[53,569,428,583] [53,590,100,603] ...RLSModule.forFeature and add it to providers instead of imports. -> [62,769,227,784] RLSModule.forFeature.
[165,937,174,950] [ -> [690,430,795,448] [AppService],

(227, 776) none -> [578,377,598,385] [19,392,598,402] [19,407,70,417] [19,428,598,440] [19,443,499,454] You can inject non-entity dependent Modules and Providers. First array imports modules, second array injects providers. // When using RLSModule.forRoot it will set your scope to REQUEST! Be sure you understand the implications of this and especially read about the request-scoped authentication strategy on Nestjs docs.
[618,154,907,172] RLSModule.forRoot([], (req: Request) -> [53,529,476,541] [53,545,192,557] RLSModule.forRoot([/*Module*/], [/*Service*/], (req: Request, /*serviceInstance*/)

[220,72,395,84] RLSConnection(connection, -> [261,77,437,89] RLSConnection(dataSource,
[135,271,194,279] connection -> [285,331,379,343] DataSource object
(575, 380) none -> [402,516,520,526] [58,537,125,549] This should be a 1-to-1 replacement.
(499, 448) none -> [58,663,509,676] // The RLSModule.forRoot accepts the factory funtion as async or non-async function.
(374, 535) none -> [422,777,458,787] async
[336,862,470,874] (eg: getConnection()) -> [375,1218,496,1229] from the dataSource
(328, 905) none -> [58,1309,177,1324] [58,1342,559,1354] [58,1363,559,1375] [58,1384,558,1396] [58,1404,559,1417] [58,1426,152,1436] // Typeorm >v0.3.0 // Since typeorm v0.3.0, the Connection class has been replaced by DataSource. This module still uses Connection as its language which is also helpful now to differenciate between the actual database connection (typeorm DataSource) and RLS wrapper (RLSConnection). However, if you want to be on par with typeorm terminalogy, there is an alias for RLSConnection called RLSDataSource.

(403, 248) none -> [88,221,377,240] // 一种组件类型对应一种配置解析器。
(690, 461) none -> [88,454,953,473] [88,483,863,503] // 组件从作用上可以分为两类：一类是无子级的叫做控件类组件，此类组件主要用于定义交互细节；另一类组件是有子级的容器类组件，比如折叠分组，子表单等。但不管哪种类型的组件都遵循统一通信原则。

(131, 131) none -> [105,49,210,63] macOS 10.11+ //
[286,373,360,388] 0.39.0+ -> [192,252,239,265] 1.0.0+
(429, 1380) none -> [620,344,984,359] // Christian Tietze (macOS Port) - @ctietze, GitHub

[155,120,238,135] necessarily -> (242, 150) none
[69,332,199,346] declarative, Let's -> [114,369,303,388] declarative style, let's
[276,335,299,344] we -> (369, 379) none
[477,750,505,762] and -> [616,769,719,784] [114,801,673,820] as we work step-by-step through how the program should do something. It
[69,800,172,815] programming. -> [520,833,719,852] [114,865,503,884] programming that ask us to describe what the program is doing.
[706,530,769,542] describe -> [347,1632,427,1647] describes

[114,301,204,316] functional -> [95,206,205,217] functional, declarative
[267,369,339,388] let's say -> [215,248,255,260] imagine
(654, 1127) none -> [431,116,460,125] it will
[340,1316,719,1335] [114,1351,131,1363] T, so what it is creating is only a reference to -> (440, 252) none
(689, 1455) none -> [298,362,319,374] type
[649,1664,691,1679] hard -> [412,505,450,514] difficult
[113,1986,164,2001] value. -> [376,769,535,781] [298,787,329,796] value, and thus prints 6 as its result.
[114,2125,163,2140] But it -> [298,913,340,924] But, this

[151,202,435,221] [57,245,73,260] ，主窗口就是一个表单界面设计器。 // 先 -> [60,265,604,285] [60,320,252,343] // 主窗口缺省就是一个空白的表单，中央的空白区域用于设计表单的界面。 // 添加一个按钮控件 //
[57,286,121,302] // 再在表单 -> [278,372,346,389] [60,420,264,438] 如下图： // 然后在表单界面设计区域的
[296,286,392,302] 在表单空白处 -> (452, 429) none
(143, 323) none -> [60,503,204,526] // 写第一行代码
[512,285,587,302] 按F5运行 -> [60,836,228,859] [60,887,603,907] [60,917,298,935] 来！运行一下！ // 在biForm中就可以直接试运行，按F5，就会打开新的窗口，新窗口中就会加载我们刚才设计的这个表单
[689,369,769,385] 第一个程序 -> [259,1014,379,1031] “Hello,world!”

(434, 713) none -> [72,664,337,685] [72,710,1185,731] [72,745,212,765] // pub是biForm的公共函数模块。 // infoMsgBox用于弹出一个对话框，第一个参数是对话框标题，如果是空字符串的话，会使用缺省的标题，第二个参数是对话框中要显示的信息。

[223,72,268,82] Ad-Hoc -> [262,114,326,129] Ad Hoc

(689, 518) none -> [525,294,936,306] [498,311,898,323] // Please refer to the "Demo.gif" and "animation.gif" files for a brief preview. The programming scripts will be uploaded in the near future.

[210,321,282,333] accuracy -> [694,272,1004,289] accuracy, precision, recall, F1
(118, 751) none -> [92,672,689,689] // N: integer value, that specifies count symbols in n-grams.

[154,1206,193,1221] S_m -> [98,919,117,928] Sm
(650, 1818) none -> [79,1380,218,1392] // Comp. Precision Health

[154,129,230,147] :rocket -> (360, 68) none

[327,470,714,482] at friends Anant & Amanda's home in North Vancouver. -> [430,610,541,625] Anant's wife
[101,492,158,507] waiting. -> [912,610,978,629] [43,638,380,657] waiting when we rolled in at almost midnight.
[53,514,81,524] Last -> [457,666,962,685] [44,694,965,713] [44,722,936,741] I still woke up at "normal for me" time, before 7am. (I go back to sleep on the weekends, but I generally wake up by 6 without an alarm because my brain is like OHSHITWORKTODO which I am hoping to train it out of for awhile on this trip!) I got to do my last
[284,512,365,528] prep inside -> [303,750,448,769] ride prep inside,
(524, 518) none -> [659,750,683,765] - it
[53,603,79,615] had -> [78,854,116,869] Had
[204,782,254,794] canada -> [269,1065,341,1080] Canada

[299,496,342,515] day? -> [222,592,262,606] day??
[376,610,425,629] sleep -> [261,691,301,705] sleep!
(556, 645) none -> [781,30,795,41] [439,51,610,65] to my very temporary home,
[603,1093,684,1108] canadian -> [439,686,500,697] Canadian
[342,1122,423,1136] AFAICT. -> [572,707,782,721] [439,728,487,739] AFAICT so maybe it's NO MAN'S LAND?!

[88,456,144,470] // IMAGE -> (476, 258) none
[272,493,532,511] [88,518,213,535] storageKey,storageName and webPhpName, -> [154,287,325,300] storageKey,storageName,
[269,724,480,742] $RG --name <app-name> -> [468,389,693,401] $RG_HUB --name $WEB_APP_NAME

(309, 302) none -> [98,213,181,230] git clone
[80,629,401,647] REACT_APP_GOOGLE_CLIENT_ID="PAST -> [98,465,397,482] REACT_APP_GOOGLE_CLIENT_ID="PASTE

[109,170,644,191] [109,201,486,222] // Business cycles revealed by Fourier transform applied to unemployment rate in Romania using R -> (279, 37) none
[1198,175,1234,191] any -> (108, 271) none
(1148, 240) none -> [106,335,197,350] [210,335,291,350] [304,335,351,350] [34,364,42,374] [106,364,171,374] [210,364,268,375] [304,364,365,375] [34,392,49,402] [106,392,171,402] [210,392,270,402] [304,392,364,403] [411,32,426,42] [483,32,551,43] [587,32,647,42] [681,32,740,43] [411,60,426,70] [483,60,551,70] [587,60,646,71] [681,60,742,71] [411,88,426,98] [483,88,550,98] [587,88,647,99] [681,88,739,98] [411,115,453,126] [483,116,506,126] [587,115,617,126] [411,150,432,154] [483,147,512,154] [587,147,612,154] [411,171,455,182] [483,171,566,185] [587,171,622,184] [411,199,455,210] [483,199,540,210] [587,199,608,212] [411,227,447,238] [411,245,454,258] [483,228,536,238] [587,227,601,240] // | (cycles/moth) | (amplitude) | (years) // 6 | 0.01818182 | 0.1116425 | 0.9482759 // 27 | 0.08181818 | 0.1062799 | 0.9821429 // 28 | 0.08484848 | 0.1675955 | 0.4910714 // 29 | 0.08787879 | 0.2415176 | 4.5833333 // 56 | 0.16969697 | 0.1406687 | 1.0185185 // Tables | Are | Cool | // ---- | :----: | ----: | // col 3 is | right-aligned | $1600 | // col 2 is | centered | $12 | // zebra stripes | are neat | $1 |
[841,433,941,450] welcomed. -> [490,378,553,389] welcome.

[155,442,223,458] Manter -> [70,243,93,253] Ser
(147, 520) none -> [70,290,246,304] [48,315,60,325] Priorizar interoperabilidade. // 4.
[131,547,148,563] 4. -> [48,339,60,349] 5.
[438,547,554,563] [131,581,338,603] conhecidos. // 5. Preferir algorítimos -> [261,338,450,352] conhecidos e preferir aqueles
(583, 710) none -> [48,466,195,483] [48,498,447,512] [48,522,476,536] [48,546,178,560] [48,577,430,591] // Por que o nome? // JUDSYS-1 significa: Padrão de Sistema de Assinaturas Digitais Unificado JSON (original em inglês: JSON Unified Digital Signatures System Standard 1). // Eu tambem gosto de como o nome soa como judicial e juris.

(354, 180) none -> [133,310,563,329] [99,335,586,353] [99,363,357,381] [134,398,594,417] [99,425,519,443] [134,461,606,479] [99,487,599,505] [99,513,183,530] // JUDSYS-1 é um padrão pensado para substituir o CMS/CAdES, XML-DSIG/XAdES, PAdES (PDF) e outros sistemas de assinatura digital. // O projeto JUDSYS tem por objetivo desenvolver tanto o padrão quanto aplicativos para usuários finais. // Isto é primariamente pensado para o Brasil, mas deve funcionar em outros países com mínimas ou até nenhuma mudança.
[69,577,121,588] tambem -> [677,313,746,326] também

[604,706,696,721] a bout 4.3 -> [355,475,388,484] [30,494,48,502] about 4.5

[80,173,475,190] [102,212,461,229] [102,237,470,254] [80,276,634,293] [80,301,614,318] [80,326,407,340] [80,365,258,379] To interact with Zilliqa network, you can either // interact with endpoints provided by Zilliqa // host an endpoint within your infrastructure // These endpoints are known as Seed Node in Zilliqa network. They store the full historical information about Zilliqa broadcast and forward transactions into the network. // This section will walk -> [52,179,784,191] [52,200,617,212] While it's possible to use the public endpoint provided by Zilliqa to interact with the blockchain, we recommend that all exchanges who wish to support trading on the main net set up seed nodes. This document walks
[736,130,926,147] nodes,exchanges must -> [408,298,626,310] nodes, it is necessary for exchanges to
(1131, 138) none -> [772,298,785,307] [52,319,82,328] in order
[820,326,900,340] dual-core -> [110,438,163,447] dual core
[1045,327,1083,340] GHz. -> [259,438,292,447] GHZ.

..........

Problem statement —
Within the material above, the line with "(650, 1818) none" opens the range and the line with "[603,1093,684,1108] canadian ->" closes it; reproduce that range word for word.

Exercise result —
(650, 1818) none -> [79,1380,218,1392] // Comp. Precision Health

[154,129,230,147] :rocket -> (360, 68) none

[327,470,714,482] at friends Anant & Amanda's home in North Vancouver. -> [430,610,541,625] Anant's wife
[101,492,158,507] waiting. -> [912,610,978,629] [43,638,380,657] waiting when we rolled in at almost midnight.
[53,514,81,524] Last -> [457,666,962,685] [44,694,965,713] [44,722,936,741] I still woke up at "normal for me" time, before 7am. (I go back to sleep on the weekends, but I generally wake up by 6 without an alarm because my brain is like OHSHITWORKTODO which I am hoping to train it out of for awhile on this trip!) I got to do my last
[284,512,365,528] prep inside -> [303,750,448,769] ride prep inside,
(524, 518) none -> [659,750,683,765] - it
[53,603,79,615] had -> [78,854,116,869] Had
[204,782,254,794] canada -> [269,1065,341,1080] Canada

[299,496,342,515] day? -> [222,592,262,606] day??
[376,610,425,629] sleep -> [261,691,301,705] sleep!
(556, 645) none -> [781,30,795,41] [439,51,610,65] to my very temporary home,
[603,1093,684,1108] canadian -> [439,686,500,697] Canadian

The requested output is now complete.